In this section of the paper we have described the externally observable behavior of the fittest firms in today’s business environment, in the belief that this will increase the predictive and practical impact of research into the most recent conceptualization of the RBV. In the remainder of this article, we will discuss the case of a chemical company which is illustrative of the phenotype of the amphibious firm.
FROG Inc. (the real name of the company has been blinded for confidentiality reasons) is an Italian firm operating in the electrochemical industry, which employs 700 people and has an annual turnover of €250 million (data as of 2008). Its core business is in the supply of components for the production of chlorine, caustic soda and other industrial electrochemical applications. FROG is an exemplary case to investigate in the scope of our research because it has managed to recover from a difficult crisis at the end of the 1990s thanks to a radical shift toward an amphibious behavior. Indeed, the four behavioral traits identified in the previous section can be clearly observed together with their impact on the impressive record of sales and profits that FROG has scored in the most recent years.
Our empirical analysis is based therefore on a single case study methodology, which allows to study a complex phenomenon under particularly insightful circumstances, capturing its intangible and hidden facets (Eisenhardt and Graebner, 2007). This paper makes an illustrative use of the case study, i.e. it leverages qualitative evidence to illustrate with practical examples the concepts that are developed in the conceptual argument (Siggelkow, 2007).

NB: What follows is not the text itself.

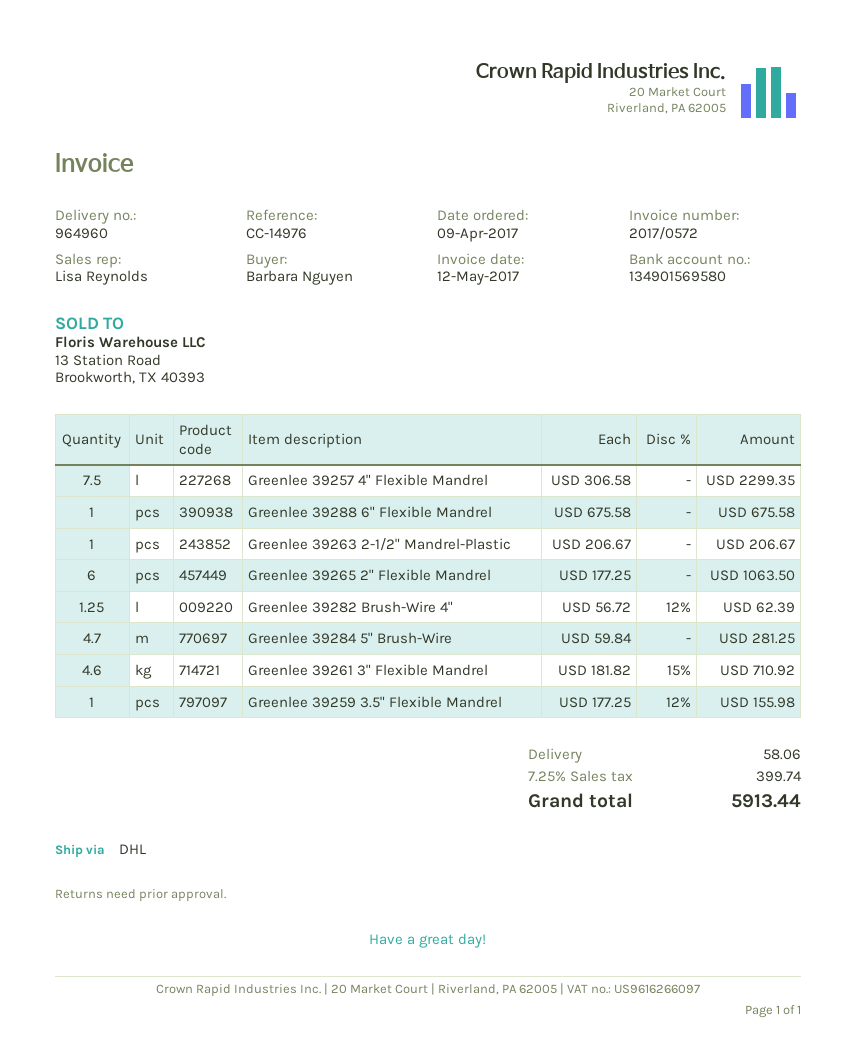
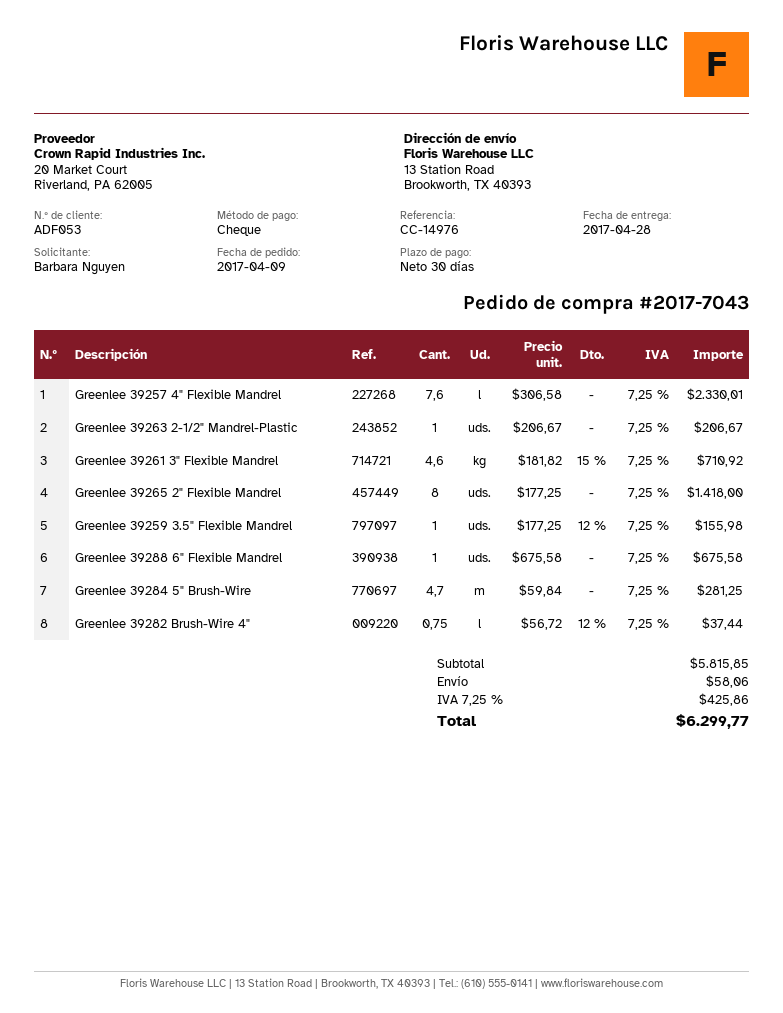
Greenlee 39257 4" Flexible Mandrel: 7.5 x 306.58 = 2299.35 -> 7.6 x 306.58 = 2330.01
Greenlee 39265 2" Flexible Mandrel: 6 x 177.25 = 1063.50 -> 8 x 177.25 = 1418.00
Greenlee 39282 Brush-Wire 4": 1.25 x 56.72 - 12% = 62.39 -> 0.75 x 56.72 - 12% = 37.44
tax: 7.25% = 399.74 -> 7.25% = 425.86
total: 5913.44 -> 6299.77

To this purpose, the investigated firm has to be “very special in the sense of allowing one to gain certain insights that other organizations would not be able to provide” (Siggelkow, 2007, p. 20). The major strategic shift implemented by FROG in order to surge back to profitability is exemplary in this regard. The single case study methodology has obvious limitations, in terms of generalization and external validity, as noted by Yin (2003). However, the reader should notice that we do not attempt to draw generalizations from the single case study under analysis, but we use this paradigmatic case as a helpful illustration of the phenotype of an amphibious company.
Information about FROG, Inc. was collected through semi-structured interviews with key informants and internal documentation. Specifically, we went after the following steps during the analysis:
- First, we met the Chief Executive Officer of FROG to inform him about our research project. During this meeting, we asked the CEO to introduce ourselves to several respondents who could help us in data collection. We decided to interview: (i) the head of the R&D function; (ii) the head of the Business Development function; (iii) the Chief Execution Officer of one of the joint ventures established by FROG; (iv) a university professor who advised FROG on its strategic plan. Interviewing multiple respondents is beneficial to reduce the risk of retrospective and personal interpretation biases, that might undermine the validity of case study research (Yin, 2003);
- Then we personally interviewed the selected informants; we undertook one semistructured interview for each respondent (each interview lasted on average two hours). Direct interviews followed a semistructured guide, that comprised a set of open questions regarding the evolution of FROG’s strategic management approach over time;
- Secondary information was collected in the form of reports, charts and transcripts of meetings between managers. This provided the researchers with background information about FROG and the strategic decision making to which it was accustomed. Above all, these information sources were integrated, in a triangulation process, with data drawn from the direct interviews, in order to avoid post hoc rationalisation and ensure construct validity (Yin, 2003). No relevant inconsistencies between information collected through interviews and secondary sources were identified;
- All interviews were tape-recorded and transcribed. After transcription, a telephone follow-up with each respondent was conducted with the aim to collect missing information.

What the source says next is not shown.